- _Directions_
Every line of the listing below is to be duplicated exactly, with the pictures left out.

#####

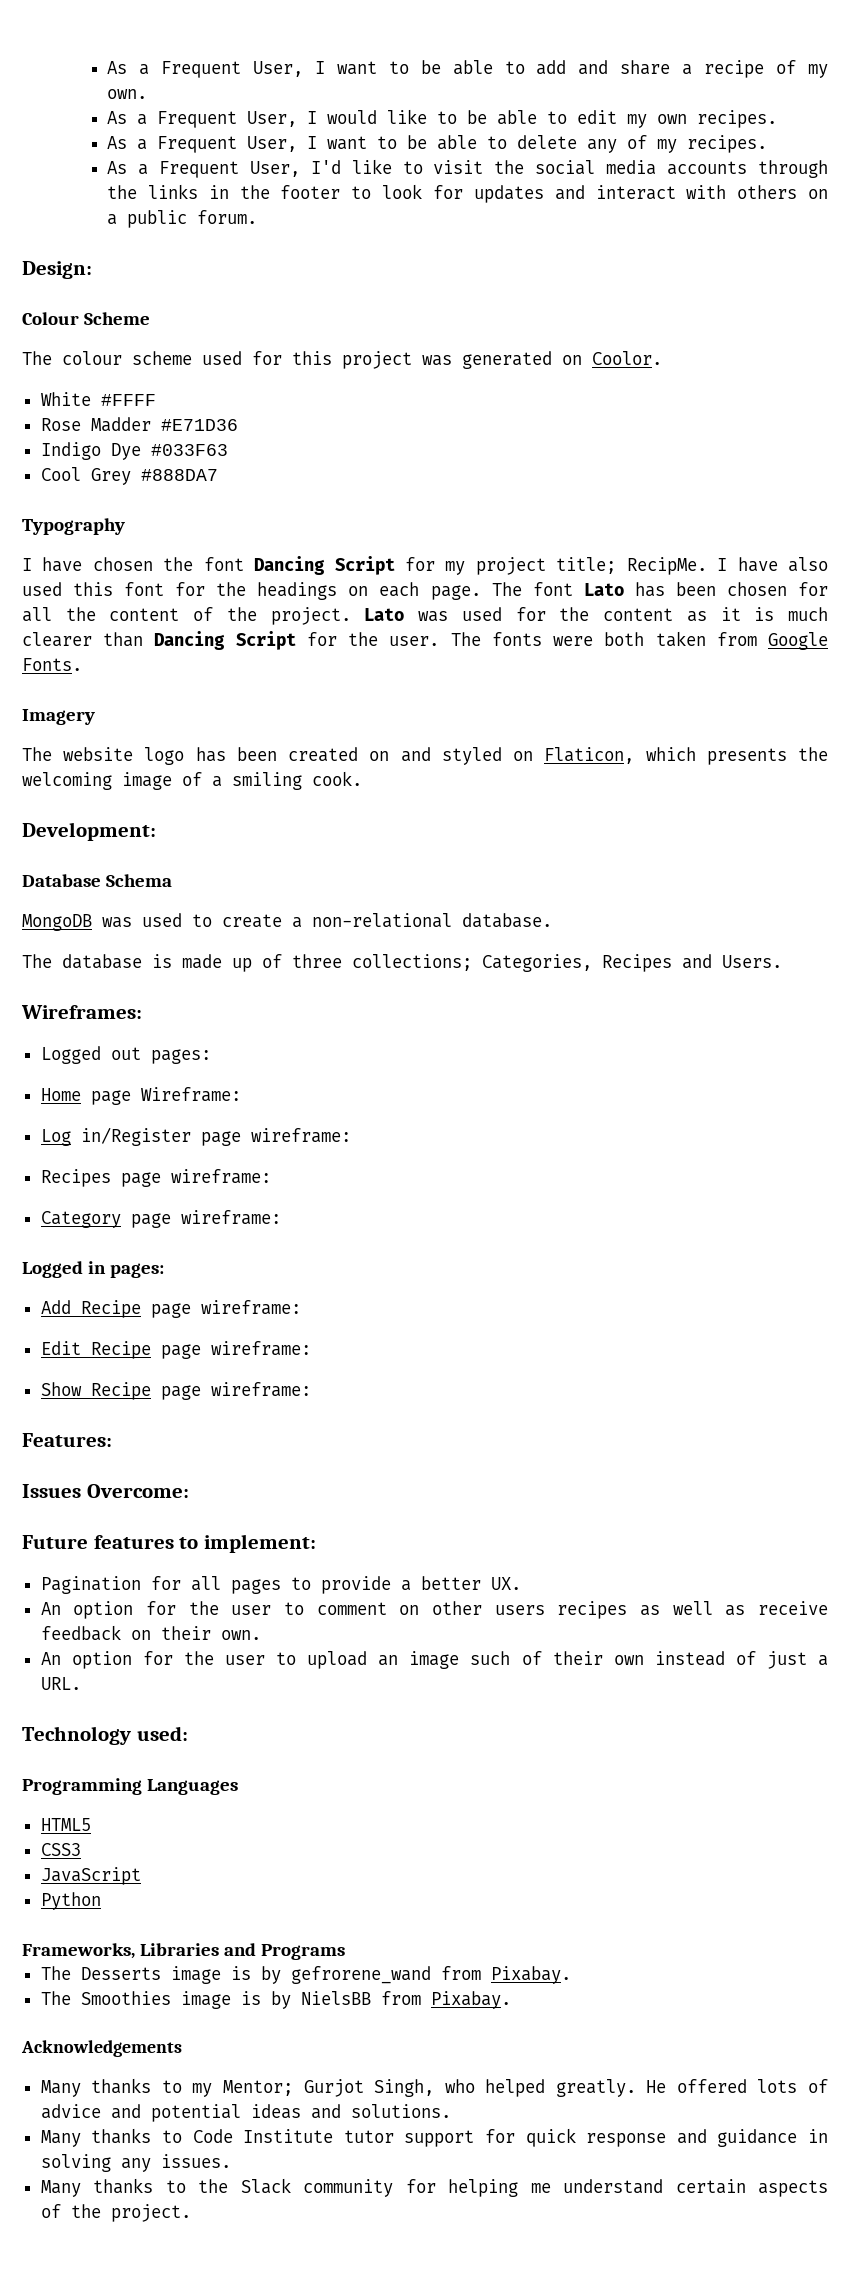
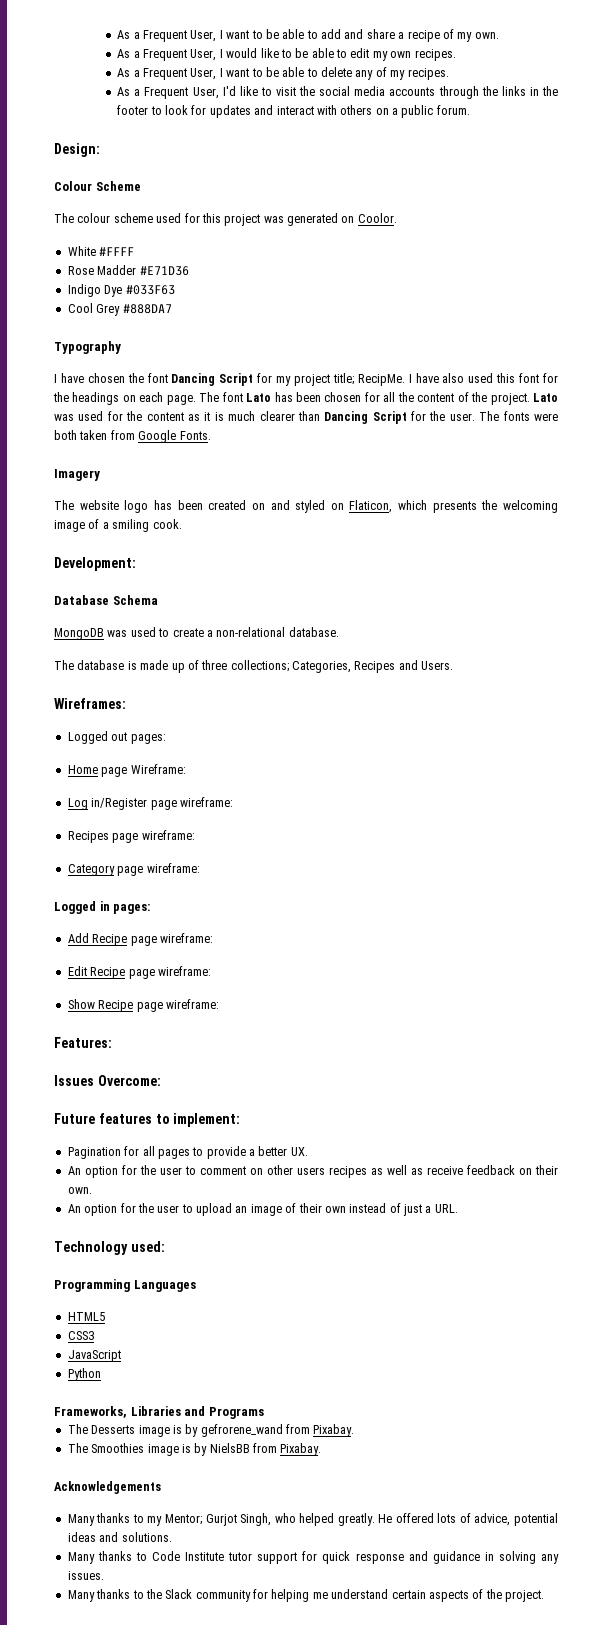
[470,1651,511,1665] such -> (282, 1210) none
[40,2104,141,2119] advice and -> [474,1513,511,1526] advice,

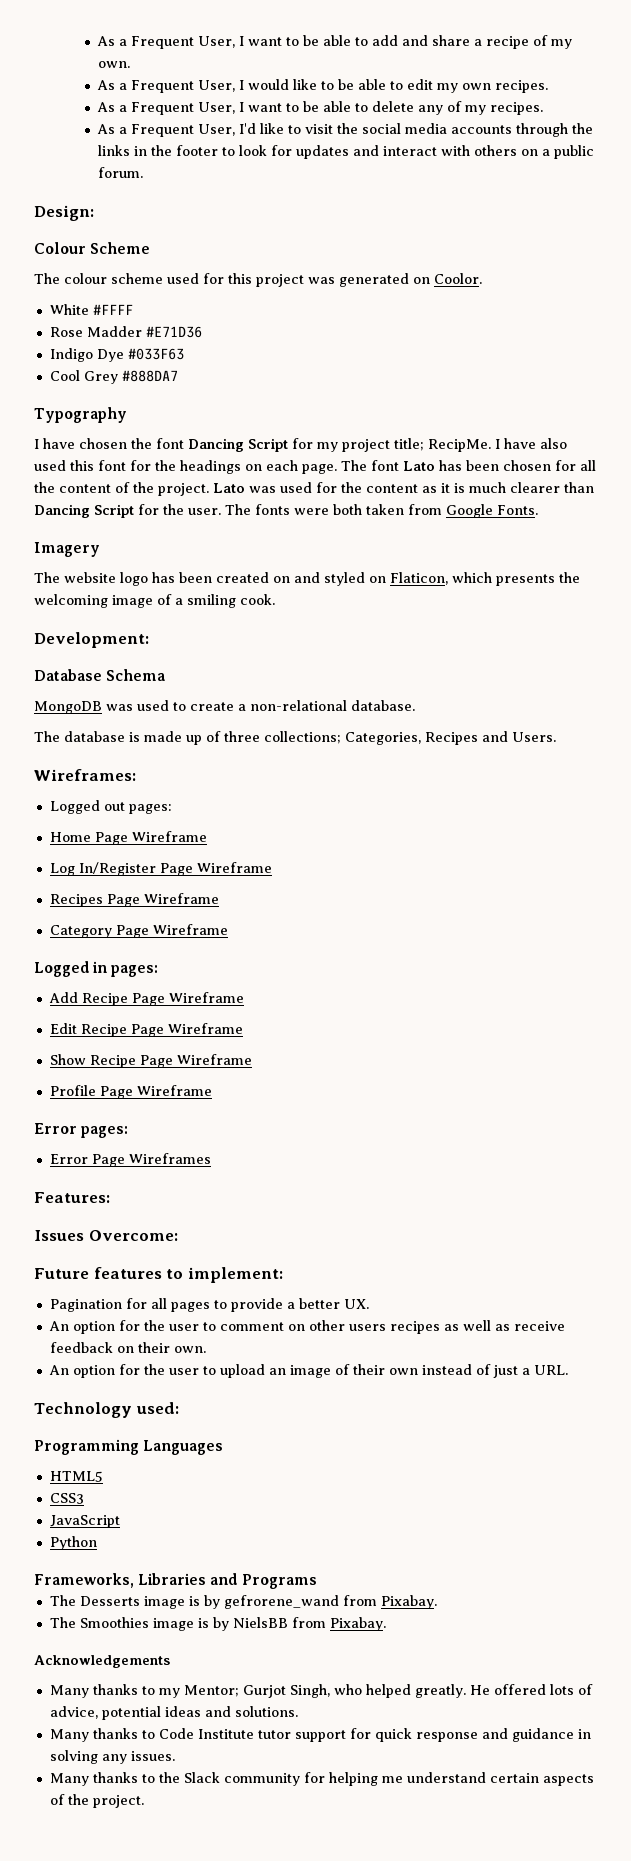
[101,764,186,777] page Wireframe: -> [94,831,207,845] Page Wireframe
[91,797,233,810] [67,830,195,843] in/Register page wireframe: // Recipes page wireframe: -> [78,862,272,876] [49,893,219,907] In/Register Page Wireframe // Recipes Page Wireframe
[117,863,200,876] page wireframe: -> [115,924,228,938] Page Wireframe
[130,933,213,946] page wireframe: -> [131,992,244,1006] Page Wireframe
[128,966,211,979] page wireframe: -> [130,1023,243,1037] Page Wireframe
[136,999,219,1012] page wireframe: -> [139,1054,252,1068] [49,1085,212,1099] [34,1123,129,1138] [49,1153,211,1167] Page Wireframe // Profile Page Wireframe // Error pages: // Error Page Wireframes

#####

- _Output of the task_
[470,1651,511,1665] such -> (282, 1210) none
[40,2104,141,2119] advice and -> [474,1513,511,1526] advice,

[101,764,186,777] page Wireframe: -> [94,831,207,845] Page Wireframe
[91,797,233,810] [67,830,195,843] in/Register page wireframe: // Recipes page wireframe: -> [78,862,272,876] [49,893,219,907] In/Register Page Wireframe // Recipes Page Wireframe
[117,863,200,876] page wireframe: -> [115,924,228,938] Page Wireframe
[130,933,213,946] page wireframe: -> [131,992,244,1006] Page Wireframe
[128,966,211,979] page wireframe: -> [130,1023,243,1037] Page Wireframe
[136,999,219,1012] page wireframe: -> [139,1054,252,1068] [49,1085,212,1099] [34,1123,129,1138] [49,1153,211,1167] Page Wireframe // Profile Page Wireframe // Error pages: // Error Page Wireframes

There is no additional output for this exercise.